### [Aim of the exercise]
Check every line of the data below for the word "This". Copy the ones that have it.

Records contained in a dataset
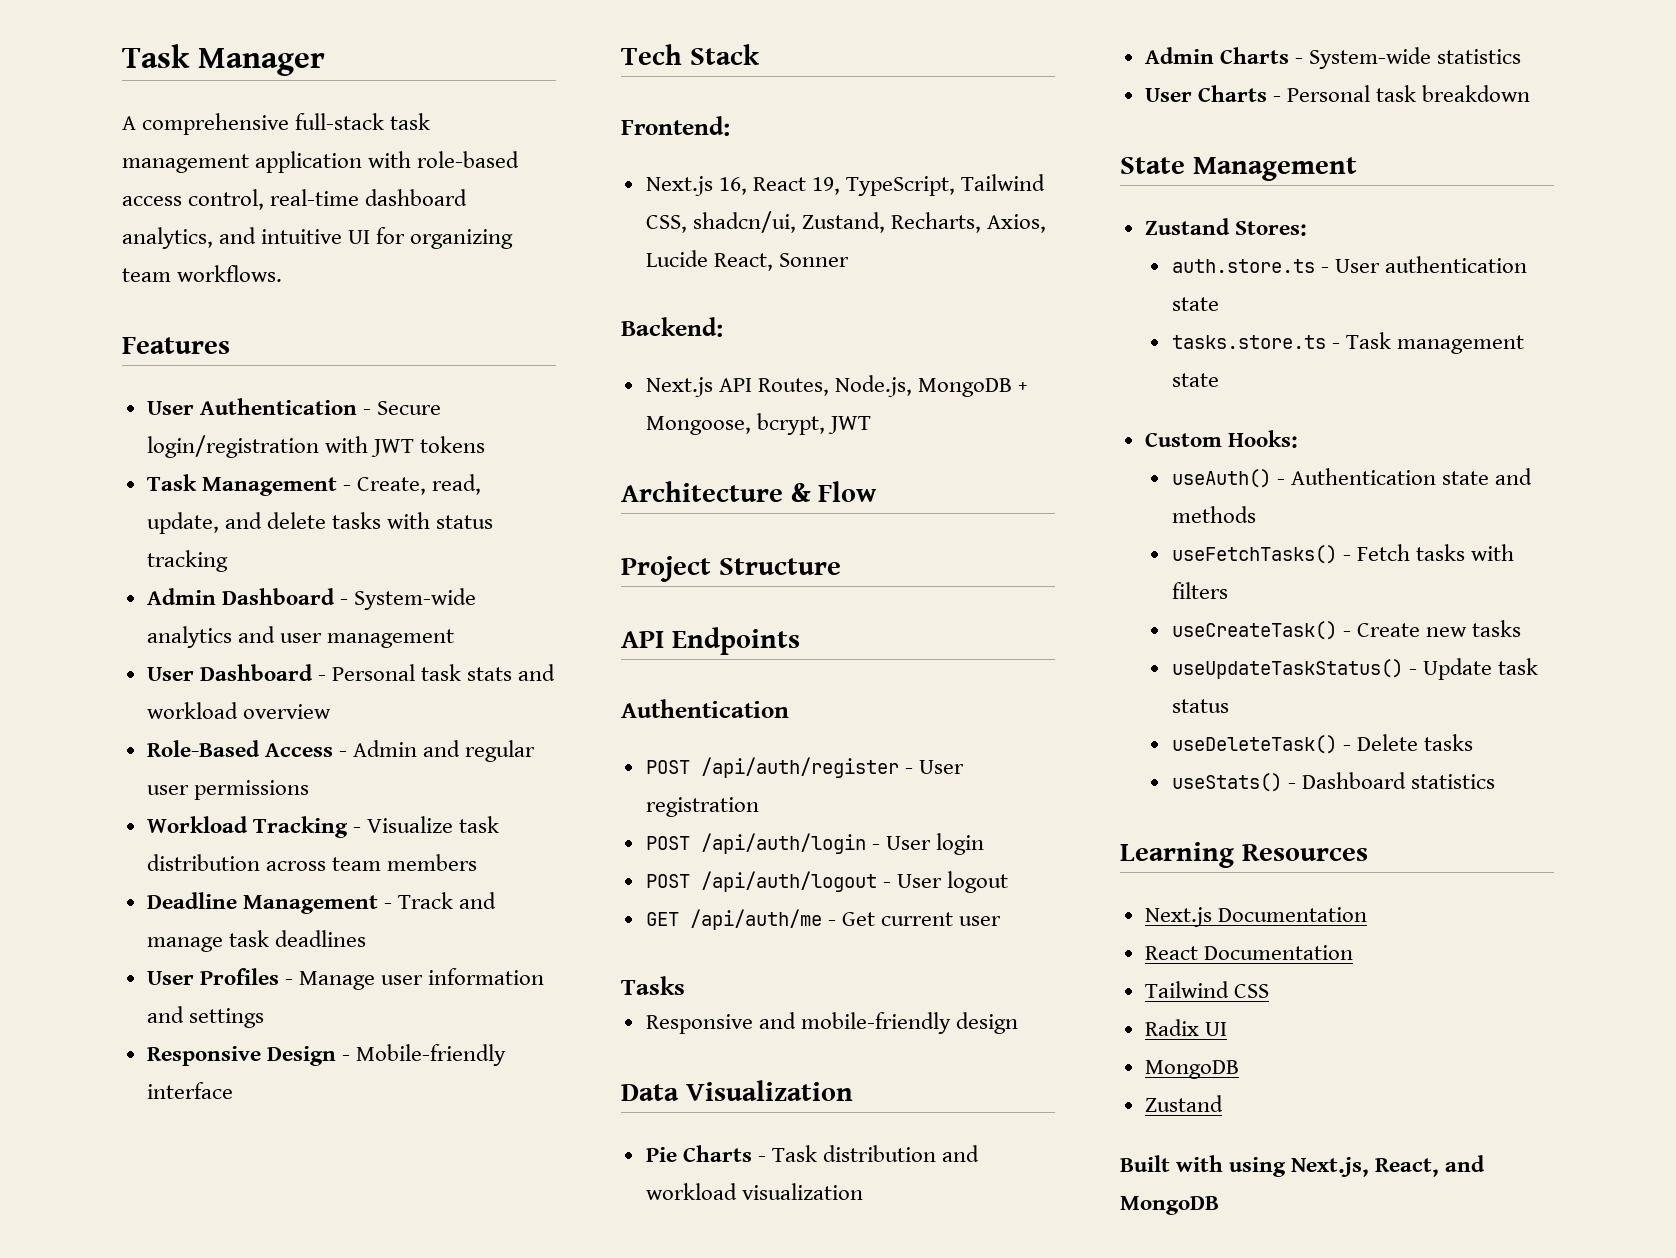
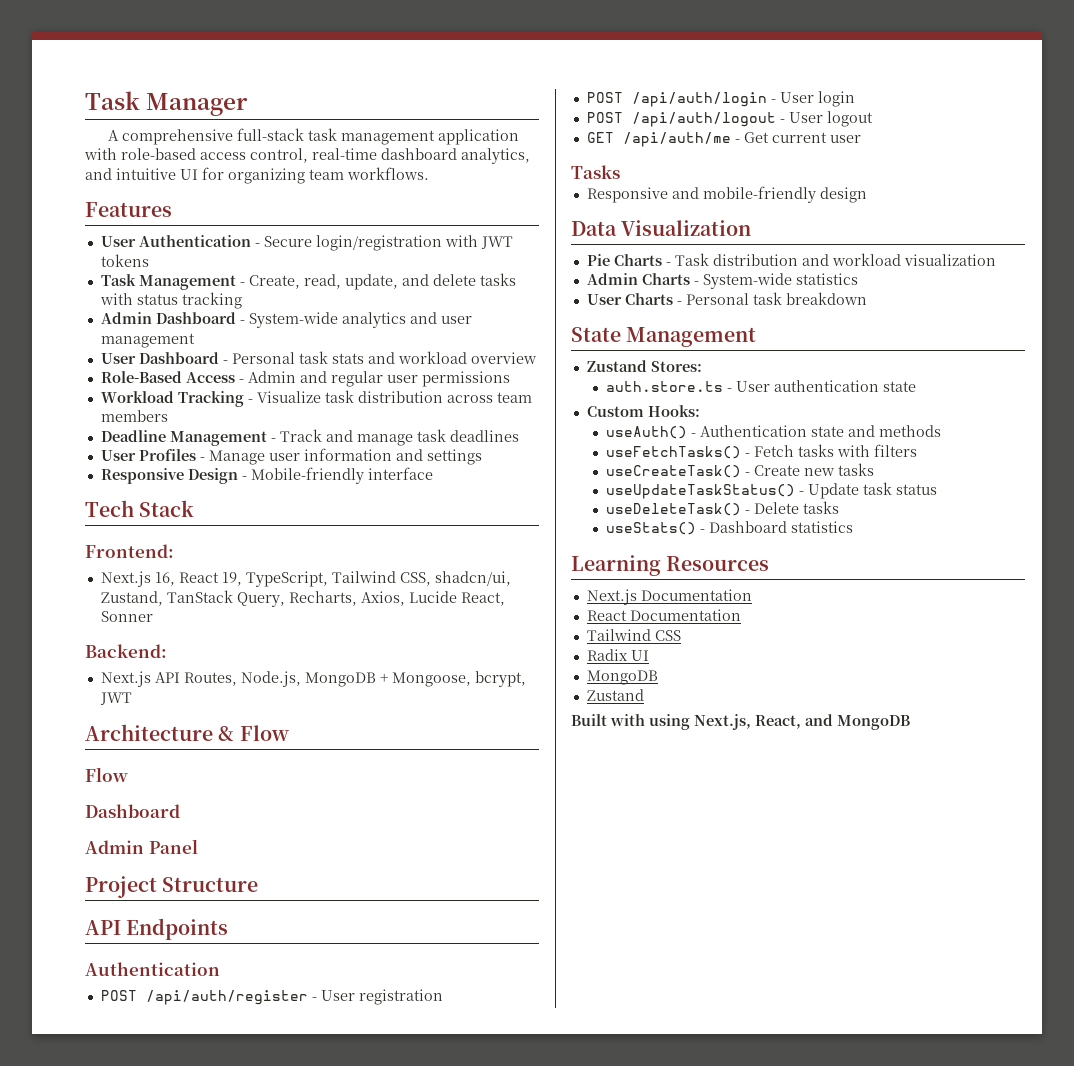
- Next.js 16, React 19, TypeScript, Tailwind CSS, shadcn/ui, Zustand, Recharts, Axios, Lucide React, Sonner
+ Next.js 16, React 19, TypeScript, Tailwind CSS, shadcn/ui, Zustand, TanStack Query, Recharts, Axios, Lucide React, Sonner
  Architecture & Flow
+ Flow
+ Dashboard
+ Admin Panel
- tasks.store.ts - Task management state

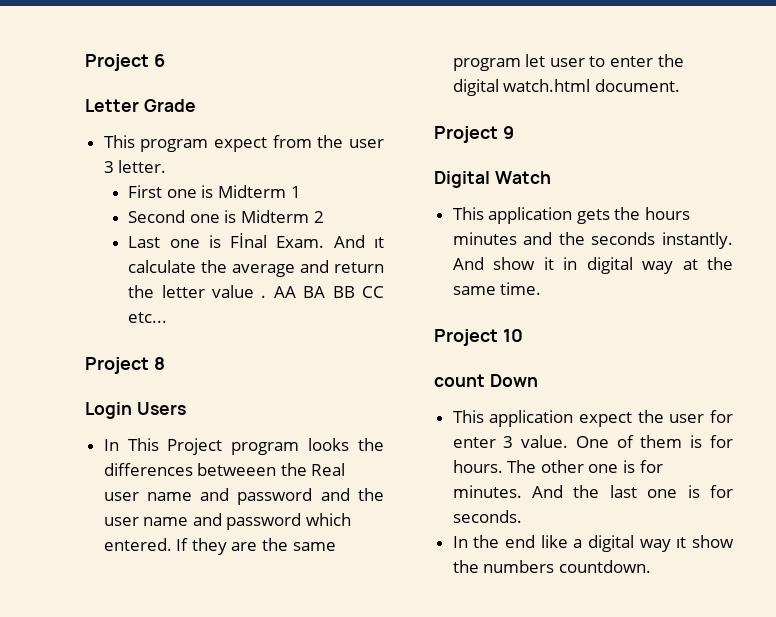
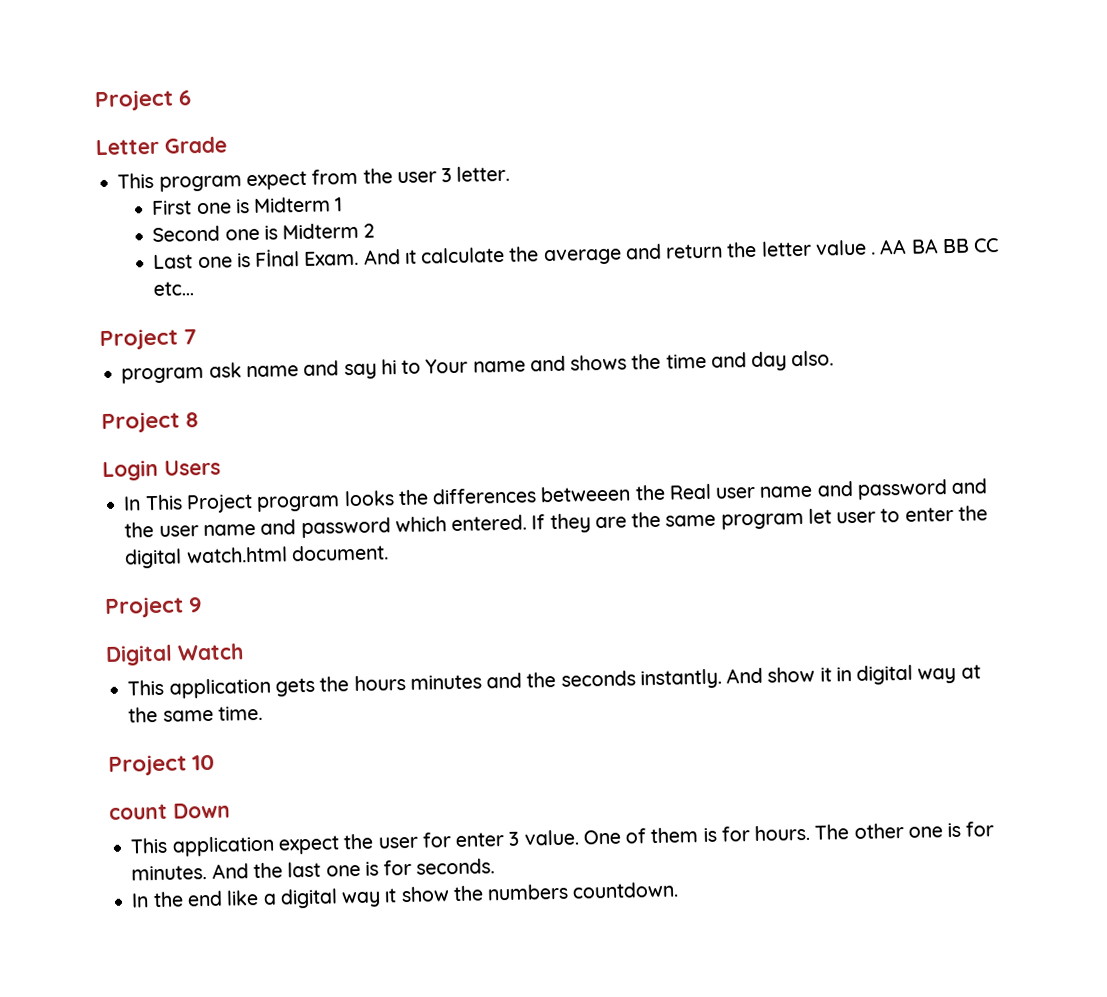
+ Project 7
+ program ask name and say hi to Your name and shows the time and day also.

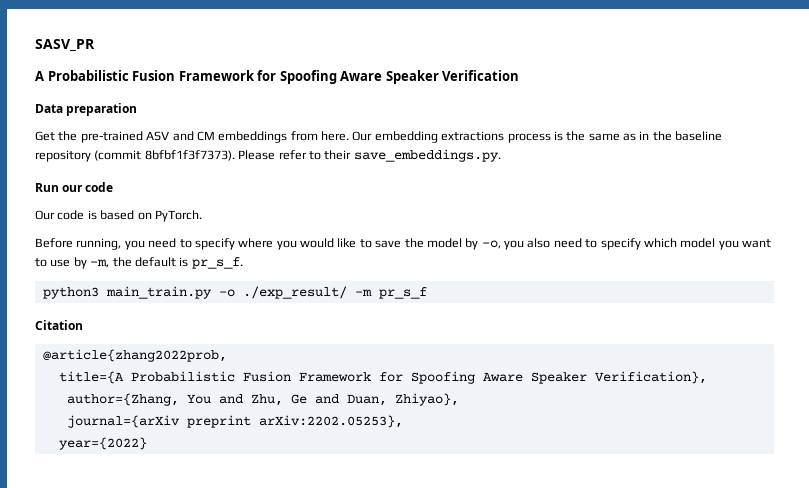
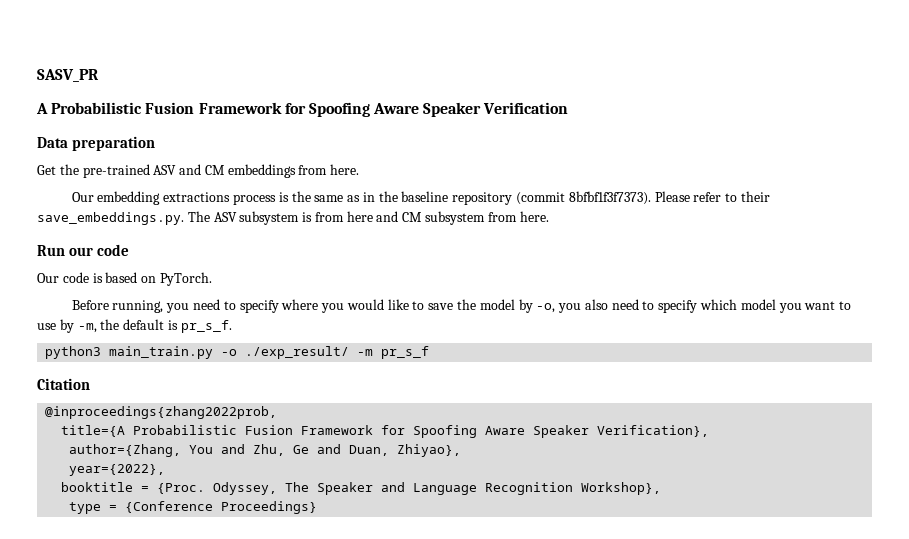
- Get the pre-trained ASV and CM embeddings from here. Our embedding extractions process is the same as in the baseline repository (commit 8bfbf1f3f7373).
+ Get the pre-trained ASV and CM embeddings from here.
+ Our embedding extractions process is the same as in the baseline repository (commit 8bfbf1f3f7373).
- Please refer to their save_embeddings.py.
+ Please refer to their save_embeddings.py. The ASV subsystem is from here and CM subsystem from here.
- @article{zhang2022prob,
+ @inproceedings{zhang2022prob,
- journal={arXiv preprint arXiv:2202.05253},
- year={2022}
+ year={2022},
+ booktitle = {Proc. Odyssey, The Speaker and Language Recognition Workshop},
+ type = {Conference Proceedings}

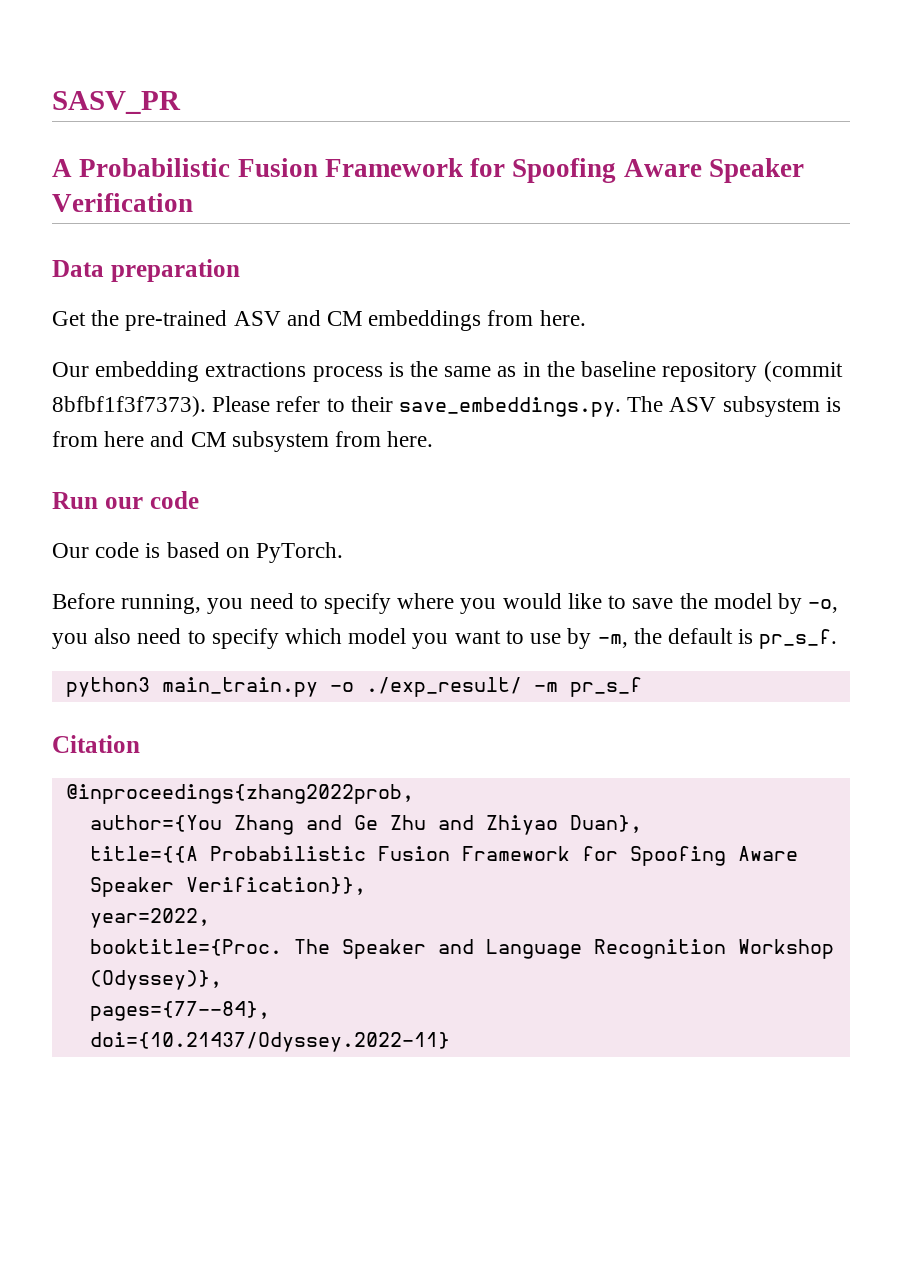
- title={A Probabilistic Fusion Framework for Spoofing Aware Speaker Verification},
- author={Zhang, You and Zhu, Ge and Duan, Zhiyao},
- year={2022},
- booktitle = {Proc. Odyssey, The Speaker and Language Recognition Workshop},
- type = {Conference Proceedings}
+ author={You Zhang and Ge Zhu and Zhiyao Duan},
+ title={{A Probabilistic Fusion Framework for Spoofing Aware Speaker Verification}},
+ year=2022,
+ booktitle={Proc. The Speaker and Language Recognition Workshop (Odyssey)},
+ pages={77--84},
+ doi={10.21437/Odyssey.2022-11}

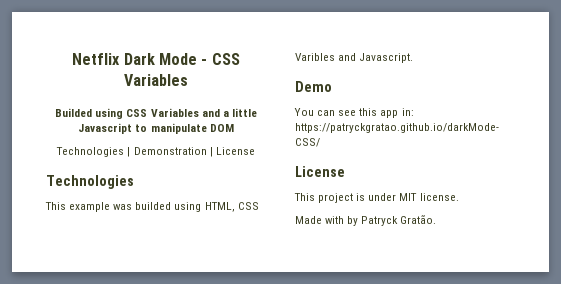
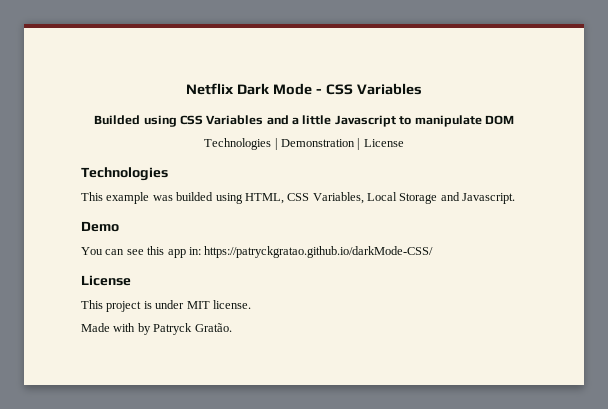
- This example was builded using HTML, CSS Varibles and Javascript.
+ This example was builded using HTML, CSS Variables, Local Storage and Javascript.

### [Task answer]
- This example was builded using HTML, CSS Varibles and Javascript.
+ This example was builded using HTML, CSS Variables, Local Storage and Javascript.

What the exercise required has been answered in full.